In the bay, Heln turned a page. The crystalline threads in her neural architecture continued their patient, purposeless extension.
He had forty-eight hours.
---
He did not sleep easily.
Not because of the urgency β he had operated under worse timelines with fewer resources, and the urgency of a solvable problem was different from the urgency of an unsolvable one. This was solvable. He had to hold that.
What kept him awake was the gap between what he could do and what Ota had asked.
*Will I still be me.*
He had answered as accurately as he could: that was the design intent, that was what the protocol was for. But design intent and outcome were not the same thing. He had never performed Thread Severance on a living mind. He had never cut at the resolution the protocol required. The carving work he'd done β on abilities, on barriers, on Threadless conversion structures β that had been at a scale where errors could be absorbed.
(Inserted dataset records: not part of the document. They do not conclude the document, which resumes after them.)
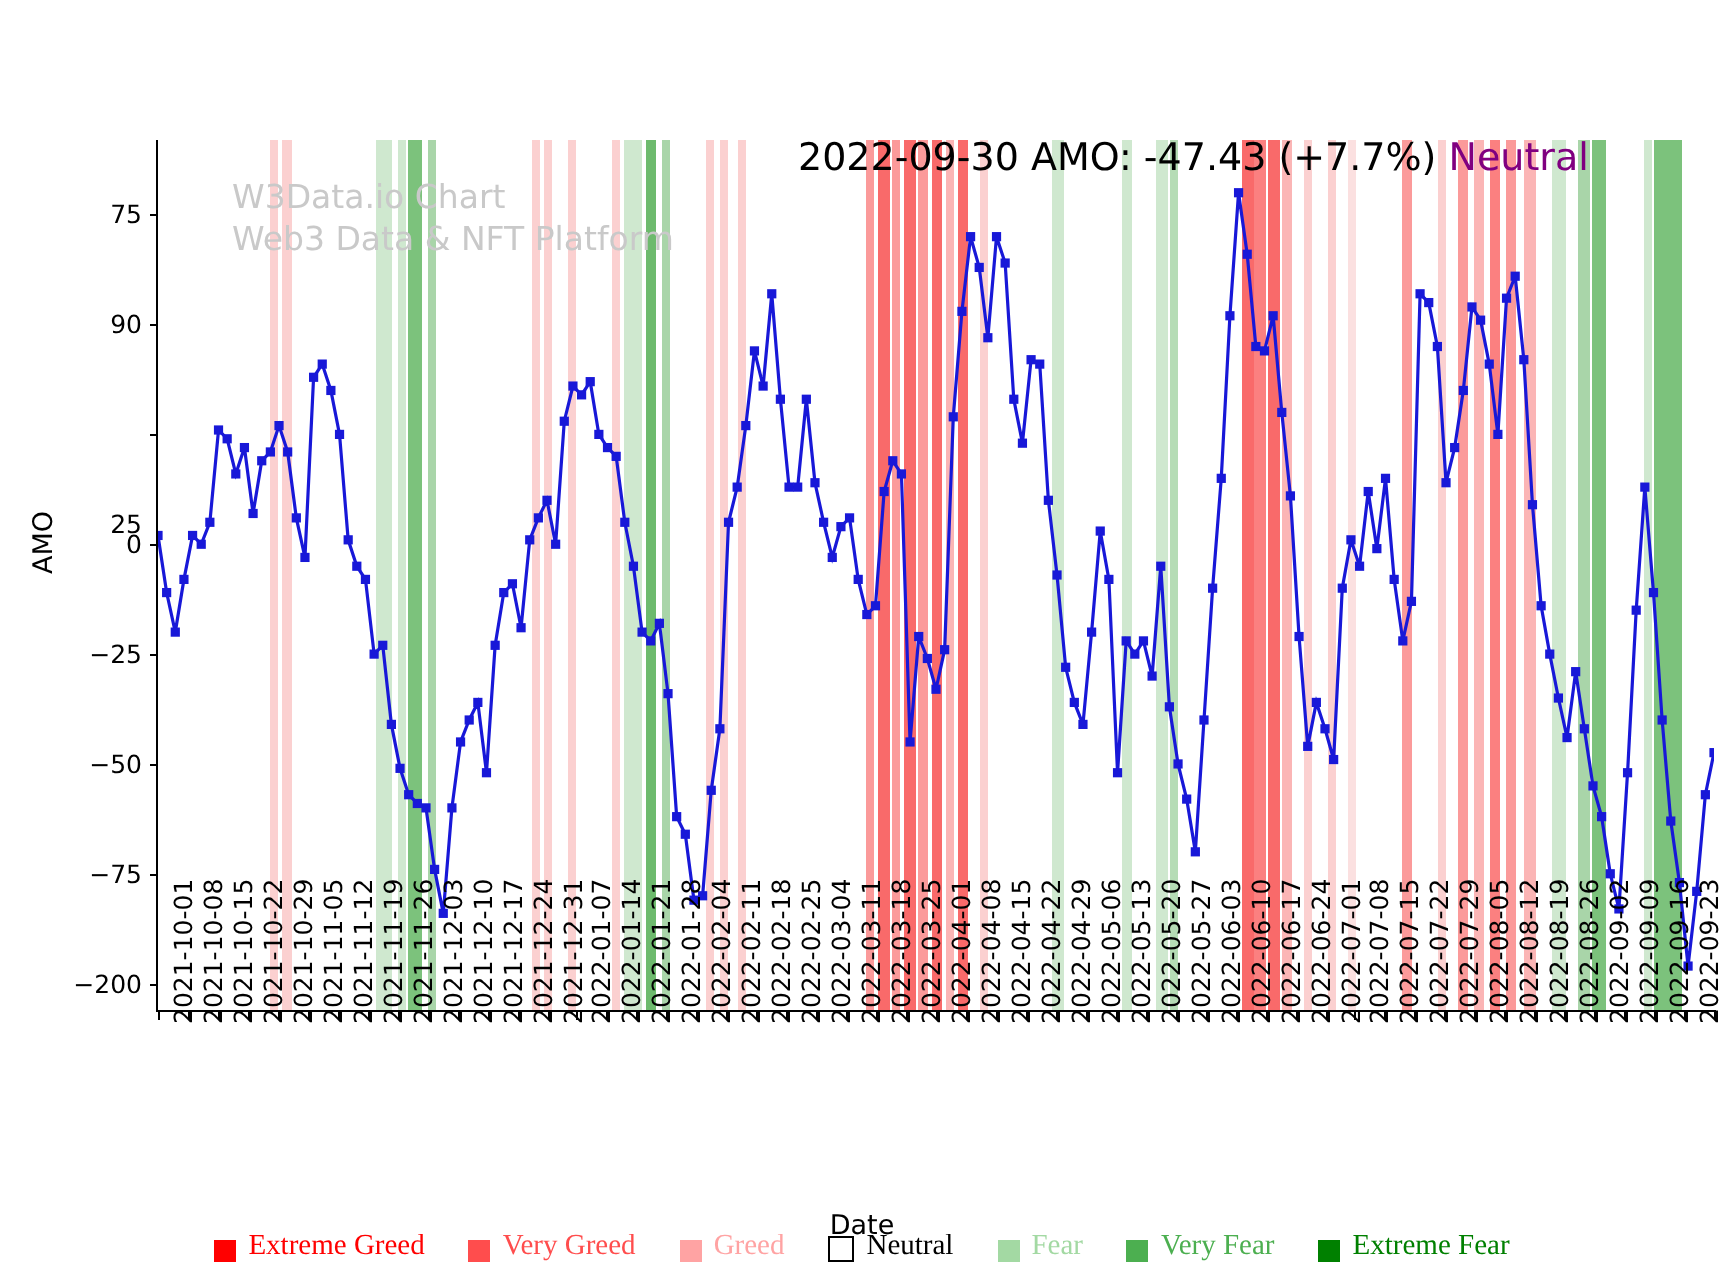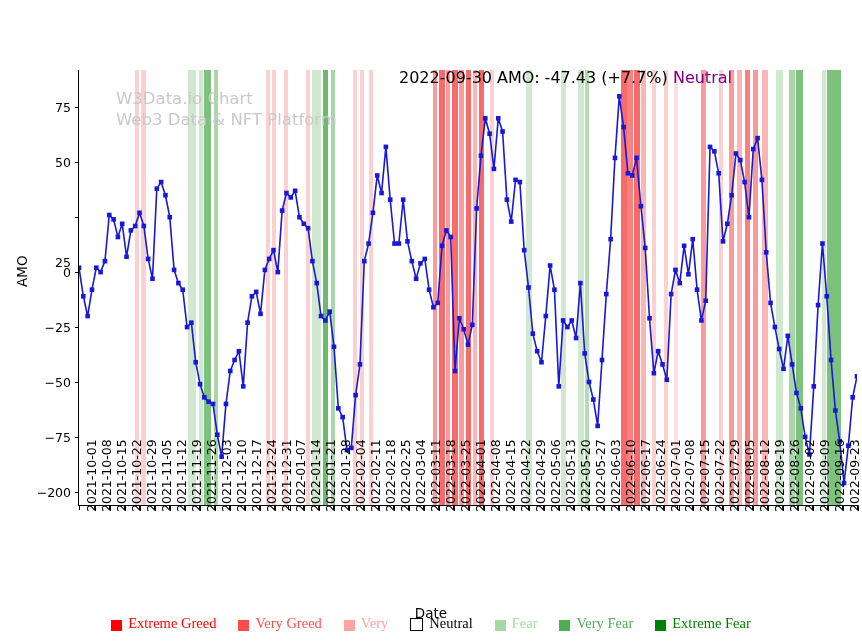--- a/index.html
+++ b/index.html
@@ -58,21 +58,21 @@
     font-size: 16.5px;
     color: #c9c9c9;
     line-height: 21px;
     white-space: pre;
     pointer-events: none;
   }
   #annotation {
     position: absolute;
     left: 320px;
     top: -2px;
-    font-size: 16px;
+    font-size: 19px;
     color: #000;
     white-space: nowrap;
   }
   #annotation .neutral-word {
     color: #800080;
   }
   .ytick-label {
     position: absolute;
     right: 100%;
     margin-right: 8px;
@@ -398,21 +398,21 @@
 
     <div id="annotation">
       <span>2022-09-30 AMO: -47.43 (+7.7%)</span>
       <span class="neutral-word">Neutral</span>
     </div>
 
     <div id="yticks-layer">
         <div class="ytick-mark" style="top: 37.3485px;"></div>
         <div class="ytick-label" style="top: 37.3485px;">75</div>
         <div class="ytick-mark" style="top: 92.2727px;"></div>
-        <div class="ytick-label" style="top: 92.2727px;">50</div>
+        <div class="ytick-label" style="top: 92.2727px;">90</div>
         <div class="ytick-mark" style="top: 147.197px;"></div>
         <div class="ytick-label" style="top: 153px; margin-top: 39px;">25</div>
         <div class="ytick-mark" style="top: 202.121px;"></div>
         <div class="ytick-label" style="top: 202.121px;">0</div>
         <div class="ytick-mark" style="top: 257.045px;"></div>
         <div class="ytick-label" style="top: 257.045px;">−25</div>
         <div class="ytick-mark" style="top: 311.97px;"></div>
         <div class="ytick-label" style="top: 311.97px;">−50</div>
         <div class="ytick-mark" style="top: 366.894px;"></div>
         <div class="ytick-label" style="top: 366.894px;">−75</div>
@@ -534,21 +534,21 @@
       <div class="legend-item">
         <span class="legend-swatch" style="background: rgb(255, 0, 0);"></span>
         <span class="legend-label" style="color: rgb(255, 0, 0);">Extreme Greed</span>
       </div>
       <div class="legend-item">
         <span class="legend-swatch" style="background: rgb(255, 77, 77);"></span>
         <span class="legend-label" style="color: rgb(255, 77, 77);">Very Greed</span>
       </div>
       <div class="legend-item">
         <span class="legend-swatch" style="background: rgb(255, 163, 163);"></span>
-        <span class="legend-label" style="color: rgb(255, 163, 163);">Very</span>
+        <span class="legend-label" style="color: rgb(255, 163, 163);">Greed</span>
       </div>
       <div class="legend-item">
         <span class="legend-swatch" style="background: rgb(255, 255, 255); border: 1.3px solid rgb(0, 0, 0);"></span>
         <span class="legend-label" style="color: rgb(0, 0, 0);">Neutral</span>
       </div>
       <div class="legend-item">
         <span class="legend-swatch" style="background: rgb(163, 217, 163);"></span>
         <span class="legend-label" style="color: rgb(163, 217, 163);">Fear</span>
       </div>
       <div class="legend-item">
Where the margin for imprecision was wide enough that you could work without the edge of the mistake becoming the outcome.
This was different. This was operating at the depth where the margin was measured in the thickness of a single thread.
He lay in the dark and ran the theoretical preparation the way he ran the pre-entry analysis before a difficult tunnel clearance. What do I know. What am I uncertain about. What can I test before the actual procedure. What is fixed and cannot be changed regardless of preparation.
What was fixed: three people who needed the treatment. One with the most advanced contamination, two with time remaining but counting down. One person with the ability to perform the treatment.
What could be tested: the protocol itself. Mira's mapping framework. His own reading resolution at depth, measured against known reference structures before he attempted it on living neural architecture.
What he was uncertain about: the margin in the borderline zones. Heln's contamination pattern, by his preliminary read, had regions where the foreign threads were growing close to native structures that mattered. He needed a complete map before he could know how close.
He ran the preparation until the clinical focus settled over the uncertainty. Not eliminated it. The uncertainty was real. But it was a known uncertainty, which was a different category from an unknown one. Known uncertainties could be prepared for. You could plan around them. You could slow down when you reached them.
He would slow down when he reached them.
The apartment was quiet. Ryn's breathing beside him, steady, the rhythm of someone who trusted him enough to sleep while he worked through the thing he was working through.
Outside, the city ran its operations in the dark.
He had forty-eight hours. Then he would have whatever Mira produced. And then he would start the map.
He let his eyes close.
In the medical division two kilometers away, the crystalline threads continued their slow, purposeless growth through the architecture of the person Niv Ota was.